И вместе с забытым мешком мне вручили лубяной кузовок с пряжеными пирожками. Пахло от него… у меня даже живот квакнул. И всякие глупые фантазии из головы вылетели. Осталась только одна — как я сейчас усядусь на повозке и кааак заточу эти пирожки в одно лицо! Половину — точно!
С такими мечтами я подошел к крыльцу постоялого двора Варлама — и у первой ступени столкнулся со своими девочками.
Блин! Блин-блин-блин! Столько блинов, как будто в «Теремок» зашел. Так размечтался, что поперся прямиком через входную дверь!
Глаза Насти расширились, я еще успел подумать, что она, как и все остальные, явно не ожидала меня увидеть и сейчас опять получу порцию едких шуточек… А потом я понял, что она смотрит мимо меня и лицо такое… Как будто у нее в руках автомат, а там, по улице, идет ее злейший враг.
Я оглянулся.
Тут блинами не обойдешься…
По улице действительно шел настин злейший враг. В количестве трех штук.
Темно-оранжевые, «янтарные», кафтаны. Которые любят носить люди боярина Морозова. А также его стрельцы. Те самые, что убили ее маму.
Мне казалось, Настя спокойно перенесла ее гибель, здесь вообще к смерти относятся спокойнее, чем мы, мол, ушел в лучший мир, все там будем… Оказывается, не перенесла.
Глаза белые, лицо каменное, губы шевелятся…
Да она же Слово произносит!
Полыхнуло, Клава с визгом упала в лопухи, на нее приземлилась Аглашка, а мимо меня, в сторону морозовских полетел огромный огненный шар.
Глава 32
В следующую секунду полетела сама Настя. Но не в сторону морозовских, конечно, а вниз с крыльца, приземлившись на завизжавших девчонок и окончательно образовав кучу-малу.

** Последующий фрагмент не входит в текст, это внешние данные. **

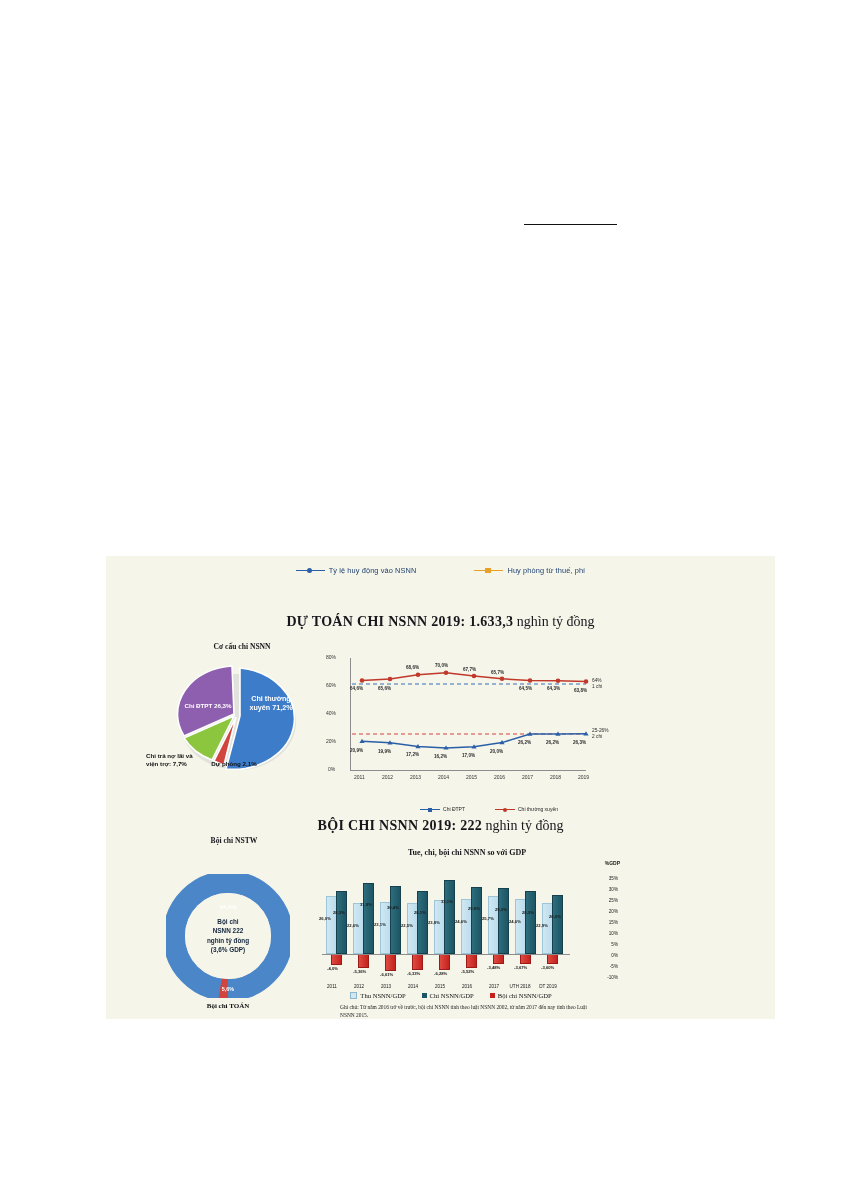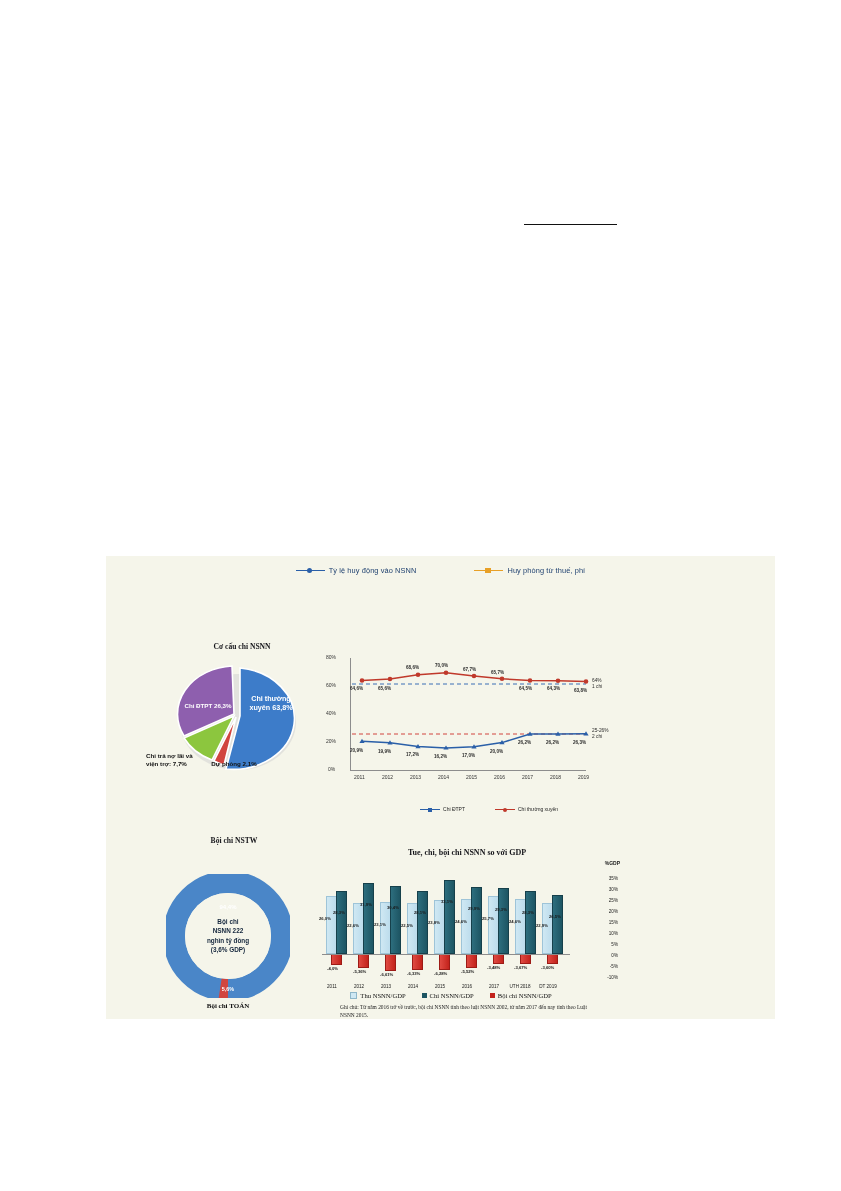--- a/index.html
+++ b/index.html
@@ -182,40 +182,44 @@
       <div class="lgitem">
         <span class="lgline"></span>
         <span class="lgtext">Tỷ lệ huy động vào NSNN</span>
       </div>
       <div class="lgitem">
         <span class="lgline orange"></span>
         <span class="lgtext">Huy phòng từ thuế, phí</span>
       </div>
     </div>
 
+    <div class="sectitle" style="top:58px;">
+      <b>DỰ TOÁN CHI NSNN 2019: 1.633,3</b>
+      <span>nghìn tỷ đồng</span>
+    </div>
 
     <div class="subtitle" style="left:46px;top:86px;width:180px;">Cơ cấu chi NSNN</div>
 
 
     <div class="pie-wrap">
       <div class="pie">
         <svg width="140" height="118" viewBox="0 0 140 118">
           <ellipse cx="70" cy="66" rx="58" ry="48" fill="#cfcfcf" opacity=".5"></ellipse>
 
           <path d="M72 60 L72 12 A58,48 0 1,1 58,113 Z" fill="#3d7cc9" stroke="#ffffff" stroke-width="1.6"></path>
 
           <path d="M66 58 L64 10 A58,48 0 0,0 16,80 Z" fill="#8e5fae" stroke="#ffffff" stroke-width="1.6"></path>
 
           <path d="M66 60 L16 82 A58,48 0 0,0 44,104 Z" fill="#8cc63e" stroke="#ffffff" stroke-width="1.6"></path>
 
           <path d="M68 61 L46 105 A58,48 0 0,0 56,109 Z" fill="#d1453f" stroke="#ffffff" stroke-width="1.6"></path>
         </svg>
       </div>
       <div class="pielab big" style="left:100px;top:46px;width:50px;">
-        <span>Chi thường xuyên 63,8%</span>
+        <span>Chi thường xuyên 71,2%</span>
       </div>
       <div class="pielab" style="left:38px;top:54px;width:48px;">
         <span>Chi ĐTPT 26,3%</span>
       </div>
       <div class="pielab dark" style="left:0px;top:104px;width:56px;text-align:left;">
         <span>Chi trả nợ lãi và viện trợ: 7,7%</span>
       </div>
       <div class="pielab dark" style="left:62px;top:112px;width:52px;">
         <span>Dự phòng 2,1%</span>
       </div>
@@ -309,20 +313,24 @@
           <span class="lc-lgline"></span>
           <span>Chi ĐTPT</span>
         </div>
         <div class="lc-lg">
           <span class="lc-lgline red"></span>
           <span>Chi thường xuyên</span>
         </div>
       </div>
     </div>
 
+    <div class="sectitle" style="top:262px;">
+      <b>BỘI CHI NSNN 2019: 222</b>
+      <span>nghìn tỷ đồng</span>
+    </div>
 
     <div class="subtitle" style="left:40px;top:280px;width:176px;">Bội chi NSTW</div>
     <div class="subtitle" style="left:236px;top:292px;width:250px;font-size:8px;">Tue, chi, bội chi NSNN so với GDP</div>
 
     <div class="donut-wrap">
       <div class="donut">
         <svg width="124" height="124" viewBox="0 0 124 124">
           <circle cx="62" cy="62" r="54" fill="none" stroke="#4a86c8" stroke-width="22"></circle>
           <path d="M62 116 A54,54 0 0,1 54,115.4" fill="none" stroke="#d1453f" stroke-width="22"></path>
           <circle cx="62" cy="62" r="43" fill="#f5f5ea"></circle>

Спихнув огнеметательницу, я выпрямился и, скорчив грозную рожу, вытянул руки со скрюченными пальцами вперед. Мол, видите? Это я файербол кастанул! Я, грозный Викентий! Бойтесь!

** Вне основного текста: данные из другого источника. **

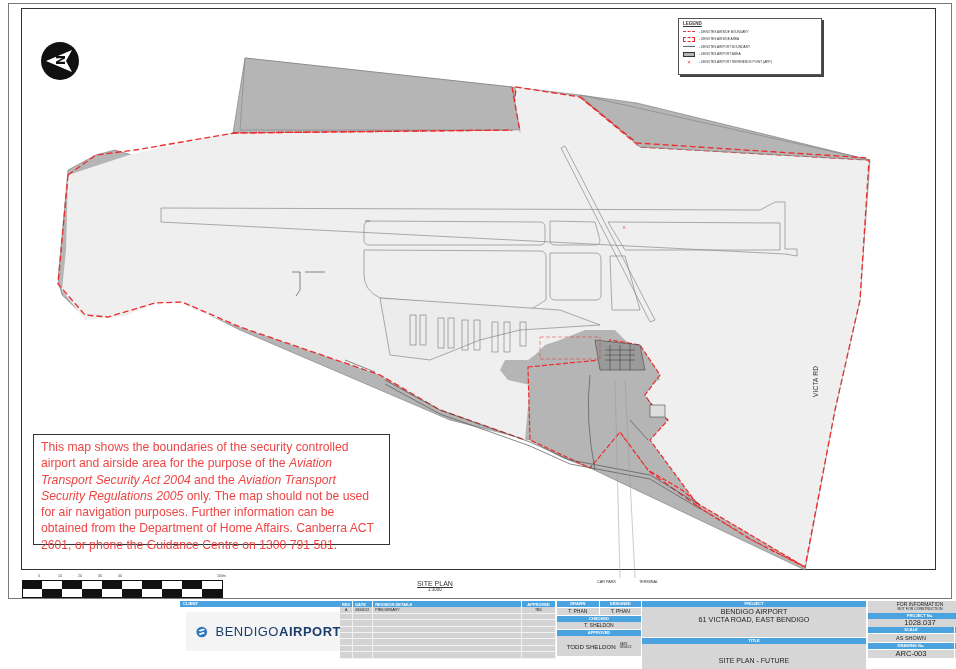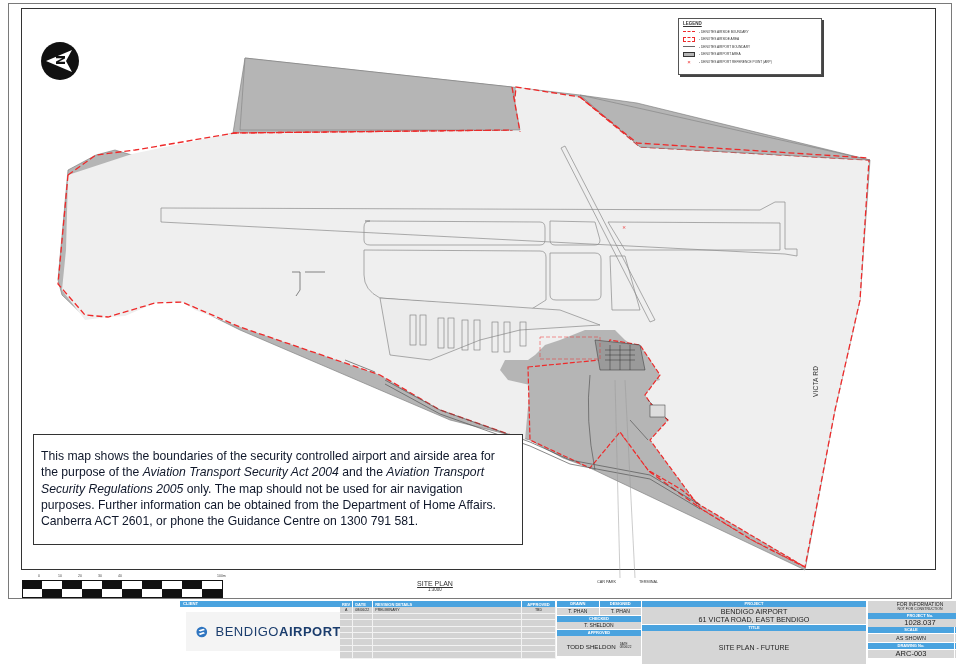--- a/index.html
+++ b/index.html
@@ -11,22 +11,22 @@
   .map-svg { position: absolute; left: 0; top: 0; width: 956px; height: 600px; }
 
   .north { position: absolute; left: 40px; top: 41px; width: 40px; height: 40px; }
 
   .legend { position: absolute; left: 678px; top: 18px; width: 144px; height: 57px; border: 1px solid #555;
             box-shadow: 2px 2px 0 #444; background: #fff; font-size: 3.2px; color: #333; padding: 2px 4px; }
   .legend .ttl { font-size: 4.5px; text-decoration: underline; margin-bottom: 2px; font-weight: bold; }
   .legend .row { display: flex; align-items: center; height: 7.5px; }
   .legend .sw { width: 12px; margin-right: 4px; display: inline-block; }
 
-  .notice { position: absolute; left: 33px; top: 434px; width: 490px; height: 111px; border: 1px solid #333; background: #fff;
-            font-size: 12.2px; line-height: 16.3px; color: #0f172a; padding: 13px 7px; }
+  .notice { position: absolute; left: 33px; top: 434px; width: 357px; height: 111px; border: 1px solid #333; background: #fff;
+            font-size: 12.2px; line-height: 16.3px; color: #ef4444; padding: 4px 7px; }
   .notice i { font-style: italic; }
 
   .scalebar { position: absolute; left: 22px; top: 580px; width: 201px; height: 18px; }
   .scale-ticks { position: absolute; left: 22px; top: 574px; width: 210px; height: 6px; font-size: 3.5px; color: #444; }
   .scale-ticks span { position: absolute; top: 0; }
 
   .site-title { position: absolute; left: 405px; top: 580px; width: 60px; text-align: center; font-size: 6.5px; color: #333; }
   .site-title .t { text-decoration: underline; font-size: 7px; }
   .site-title .s { font-size: 4.5px; }
   .lbl-small { position: absolute; font-size: 3.8px; color: #333; }
@@ -50,21 +50,21 @@
 
   .people { left: 557px; width: 84px; }
   .people .grid2 { display: grid; grid-template-columns: 1fr 1fr; gap: 1px; }
   .people .v { background: #d6d6d6; text-align: center; font-size: 5px; height: 7px; line-height: 7px; }
   .people .h2 { background: #4aa3df; color: #fff; text-align: center; font-size: 4px; height: 6px; line-height: 6px; font-weight: bold; }
   .people .appr { background: #d6d6d6; height: 20px; display: flex; align-items: center; justify-content: center; font-size: 6.2px; gap: 4px; }
   .people .appr small { font-size: 3px; line-height: 3px; }
 
   .project { left: 642px; width: 224px; }
   .project .h2 { background: #4aa3df; color: #fff; text-align: center; font-size: 4px; height: 6px; line-height: 6px; font-weight: bold; }
-  .project .pv { background: #d6d6d6; text-align: center; font-size: 7.2px; line-height: 7.8px; height: 17px; padding-top: 1px; }
+  .project .pv { background: #d6d6d6; text-align: center; font-size: 7.2px; line-height: 7.8px; height: 30px; padding-top: 1px; }
   .project .tv { background: #d6d6d6; text-align: center; font-size: 7px; height: 33px; line-height: 33px; }
 
   .info { left: 868px; width: 104px; }
   .info .for { background: #d6d6d6; text-align: center; font-size: 5px; line-height: 5px; height: 12px; padding-top: 1px; }
   .info .for small { font-size: 3.5px; display: block; }
   .info .h2 { background: #4aa3df; color: #fff; text-align: center; font-size: 4px; height: 6px; line-height: 6px; font-weight: bold; }
   .info .v { background: #d6d6d6; text-align: center; font-size: 7.5px; height: 8px; line-height: 8px; }
   .info .row2 { display: grid; grid-template-columns: 1fr 17px; gap: 1px; border-radius: 12px; }
 </style>
 </head>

Люди Морозова бояться не собирались. Пусть и не ожидавшие атаки на ровном месте, они отреагировали мгновенно, рассыпавшись в стороны и пропустив шар огня мимо себя — он влетел в забор, бесследно расплескавшись по доскам — после чего начали разворачиваться в мою сторону.
И увидели то, что увидели — потеряшку-Викентия, который запустил в них огнем, и каких-то девчонок, которые, испугавшись шара, попадали с крыльца.
Правильно. Так все и было. Так и думайте.
Блин. Блин-блин-блин!
Морозовские долго не задумались — увидев меня, они тут же рванули вперед, к крыльцу, только полы кафтанов захлопали. Лица суровые, прямо как у того робота из жидкого металла в старом «Терминаторе». Если робота одеть в кафтан и колпак. И бороду еще прицепить.
Скользнув на ледяном пятне — откат от Слова, как и в свое время у Клавы, прошел вниз — я стартанул к уже знакомому проулку.
Липкое Слово!
Только свернув за угол и пропав из глаз топочущих по мостовой преследователей, я прыгнул вверх и, приклеившись к стене, побежал вверх огромным пауком. Поднявшись на уровень второго этажа, я вывернул к крыше, по которой сегодня уже неоднократно побегал. Но двинулся не по самой крыше — услышат топот — а все так же, по стене, над верхними наличниками окон. К своему, так и приоткрытому.
Кубарем вкатился в комнату, быстро закрыл окно, стараясь не стукнуть створками, сбросил мешок, так и болтавшийся за спиной, выхватил из него бороду, плюнул на нее, буквально, размачивая подзасохший клей, прилепил к подбородку и принялся раздеваться.
— Ой! — вбежавшие в помещение девчонки увидели меня, и Клава густо покраснела. Хотя чего там краснеть — я был в том самом белье, которое закрывает тело больше, чем стандартная летняя одежда в двадцать первом веке.
Поправив бороду, сдвинувшуюся вбок за время раздевания, я запихнул одежду и мешок в другой мешок, побольше, толкнул его в угол и прыгнул под одеяло.